За окном темнеет. Море из свинцового стало черным. На причале, на судах зажигаются огни. В горсточках света — бочки, уложенные штабелем, морщины брезента, струйки подъездных путей, стальная паутина подъемного крана. А там — кусок палубы, свернутый пожарный кран на стенке, якорная лебедка. Из сумерек в круг света, блеснув автоматами, входят двое часовых и один занимает пост у трапа.
Тишина, повседневная рутина томят Чаушева. Где тот фонарь, который мог бы разогнать все тени?
9
Наблюдение за «Матильдой Гейст» приказано усилить, и поэтому у ее трапа стоит сержант Геннадий Хохлов — самый зоркий враг нарушителей.
Это высокий, худощавый, жилистый парень. У него узкие, пристальные глаза. На подбородке, на скуластых, твердых щеках кустиками растет рыжеватая щетинка — юная, но колючая.
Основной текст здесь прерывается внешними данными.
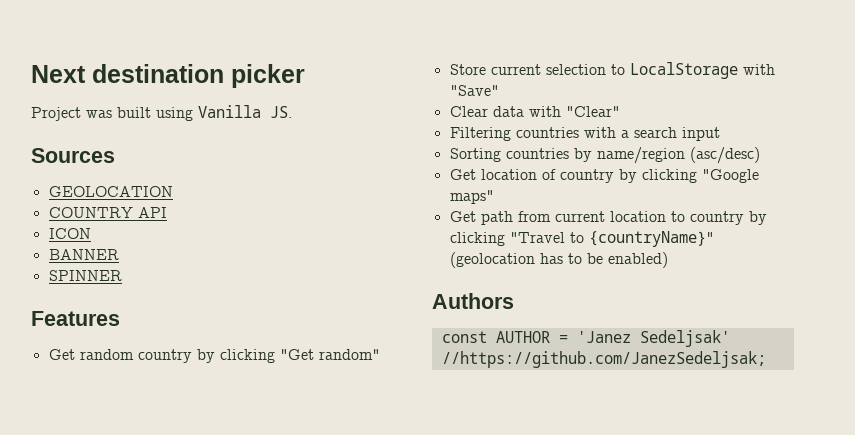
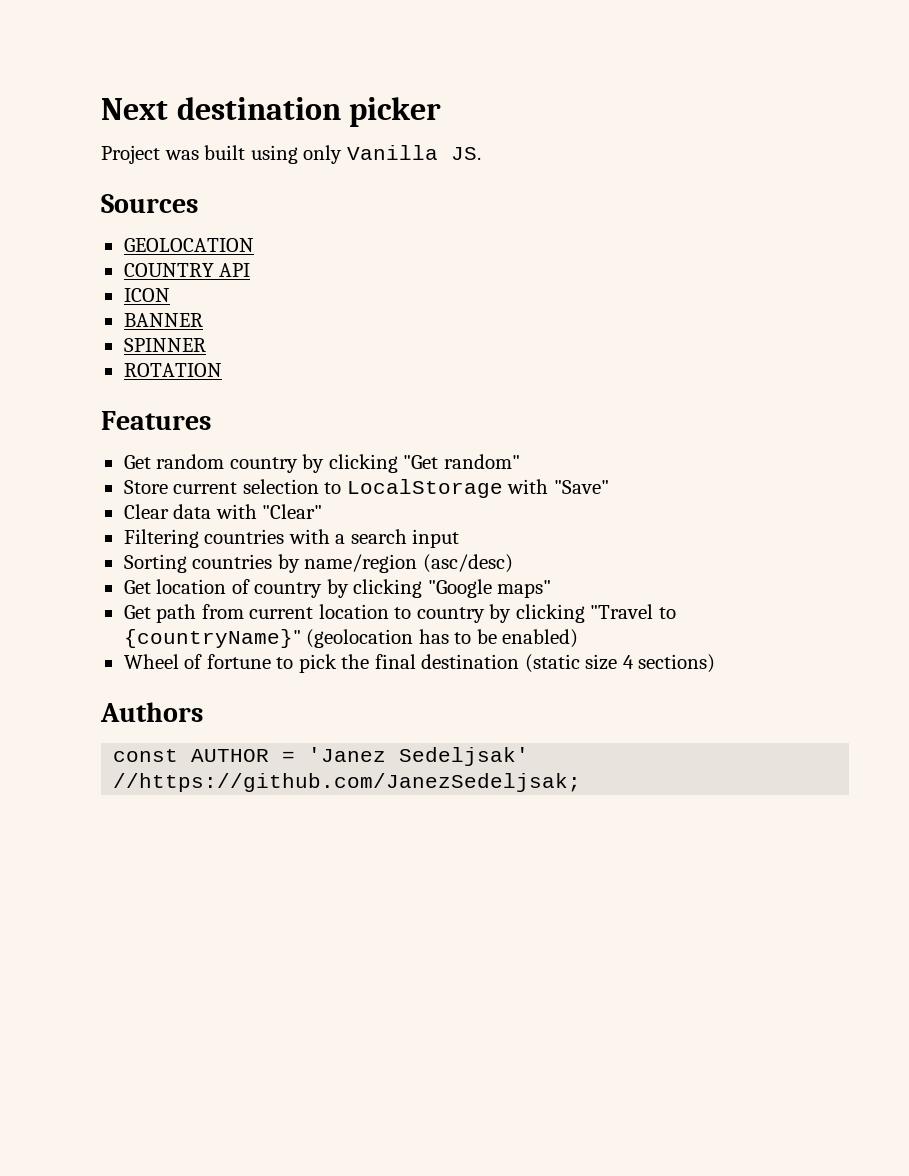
(193, 114) none -> [303,145,343,164] only
(122, 275) none -> [123,363,222,377] // ROTATION
(668, 260) none -> [123,654,716,673] // Wheel of fortune to pick the final destination (static size 4 sections)

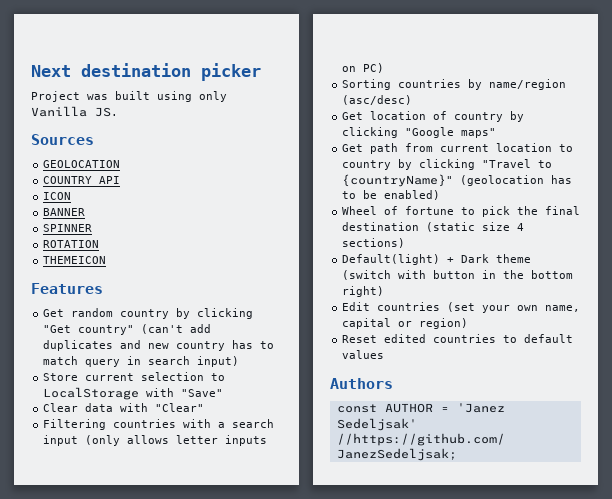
(222, 370) none -> [43,256,107,264] // THEMEICON
[443,454,520,469] random" -> [78,324,212,335] [43,340,275,351] [43,356,240,367] country" (can't add duplicates and new country has to match query in search input)
(460, 538) none -> [85,435,268,446] [342,63,385,73] (only allows letter inputs on PC)
(716, 663) none -> [342,254,532,265] [342,270,574,280] [342,286,385,297] [342,302,581,313] [342,318,469,329] [342,334,574,343] [342,350,385,359] // Default(light) + Dark theme (switch with button in the bottom right) // Edit countries (set your own name, capital or region) // Reset edited countries to default values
Свою славу Хохлов несет с неловкой стыдливостью, тем более что она многолика. Хохлов не только бдительнейший часовой, которому в Ленинской комнате посвящен отдельный стенд. Хохлов — чемпион округа по гребле на каноэ, то есть маленькой одновесельной остроносой лодочке. Длинноногие, брызжущие позолотой кубки молча свидетельствуют о том, как стремительно режет водную гладь каноэ Хохлова. Кроме того, он замечательный столяр. Шкаф, хранящий библиотечные книги, столик для радиолы в клубе, резная трибуна — все это подлинные шедевры.